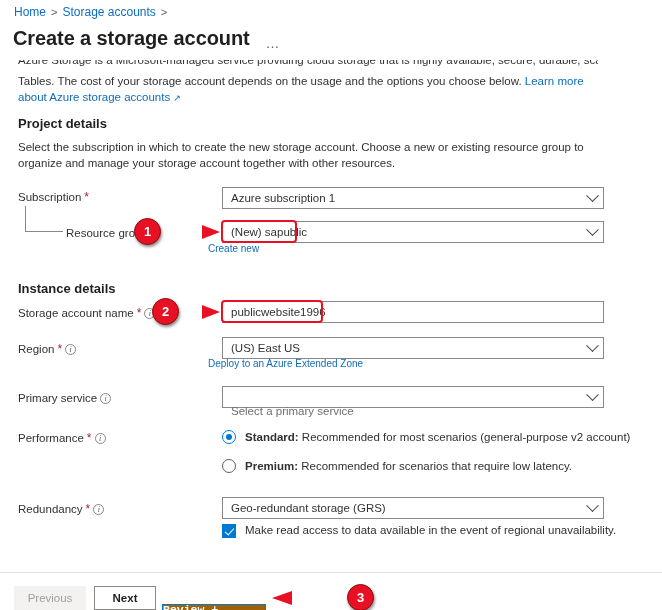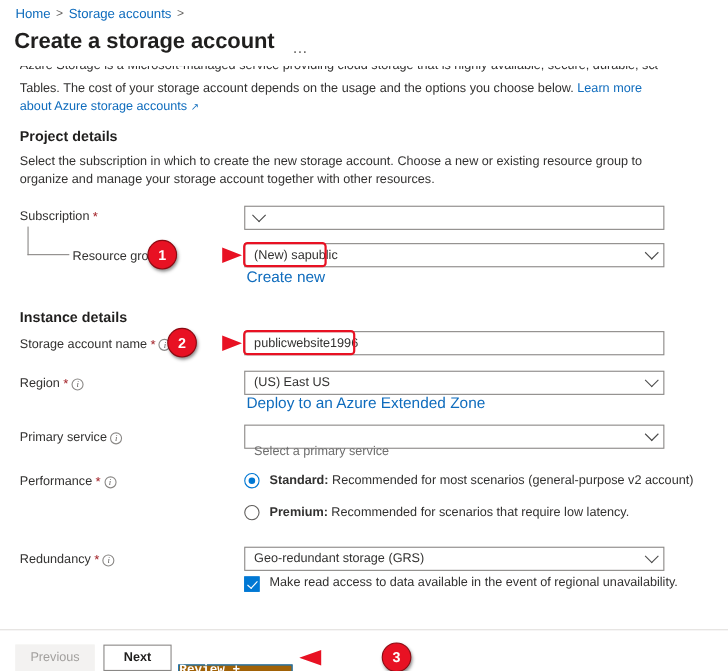--- a/index.html
+++ b/index.html
@@ -236,6 +236,7 @@
   </div>
   <div class="ctrl" style="top:187px;">
     <div class="dropdown">
+      <span class="dd-val">Azure subscription 1</span>
       <span class="chev"></span>
     </div>
   </div>

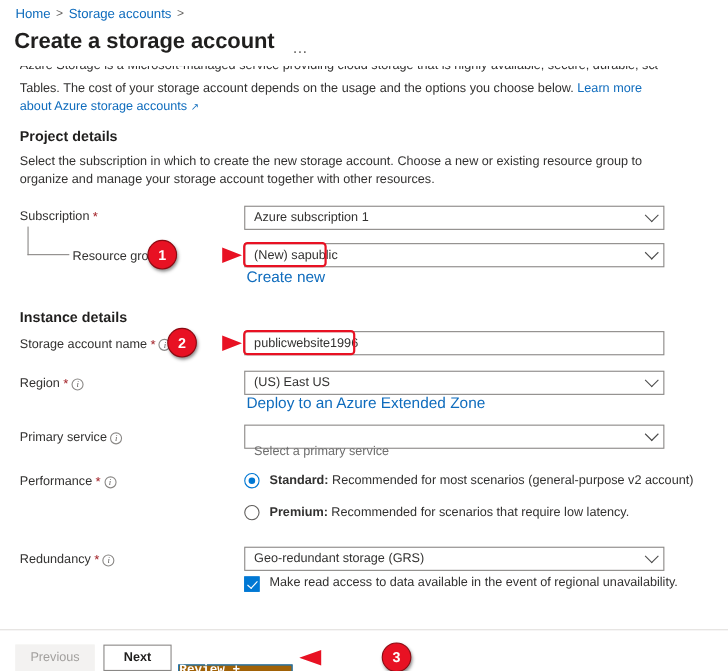--- a/index.html
+++ b/index.html
@@ -107,8 +107,8 @@
   }
 
   .sublink {
-    position: absolute; left: 224px;
-    font-size: 14px; color: #0f6cbd; cursor: pointer;
+    position: absolute; left: 208px;
+    font-size: 10px; color: #0f6cbd; cursor: pointer;
   }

+ + + + + + +

■ Try it
Only an exact copy of the entries, with no pictures, is expected as the answer.

■ Answer to the exercise
--- a/index.html
+++ b/index.html
@@ -236,6 +236,7 @@
   </div>
   <div class="ctrl" style="top:187px;">
     <div class="dropdown">
+      <span class="dd-val">Azure subscription 1</span>
       <span class="chev"></span>
     </div>
   </div>

--- a/index.html
+++ b/index.html
@@ -107,8 +107,8 @@
   }
 
   .sublink {
-    position: absolute; left: 224px;
-    font-size: 14px; color: #0f6cbd; cursor: pointer;
+    position: absolute; left: 208px;
+    font-size: 10px; color: #0f6cbd; cursor: pointer;
   }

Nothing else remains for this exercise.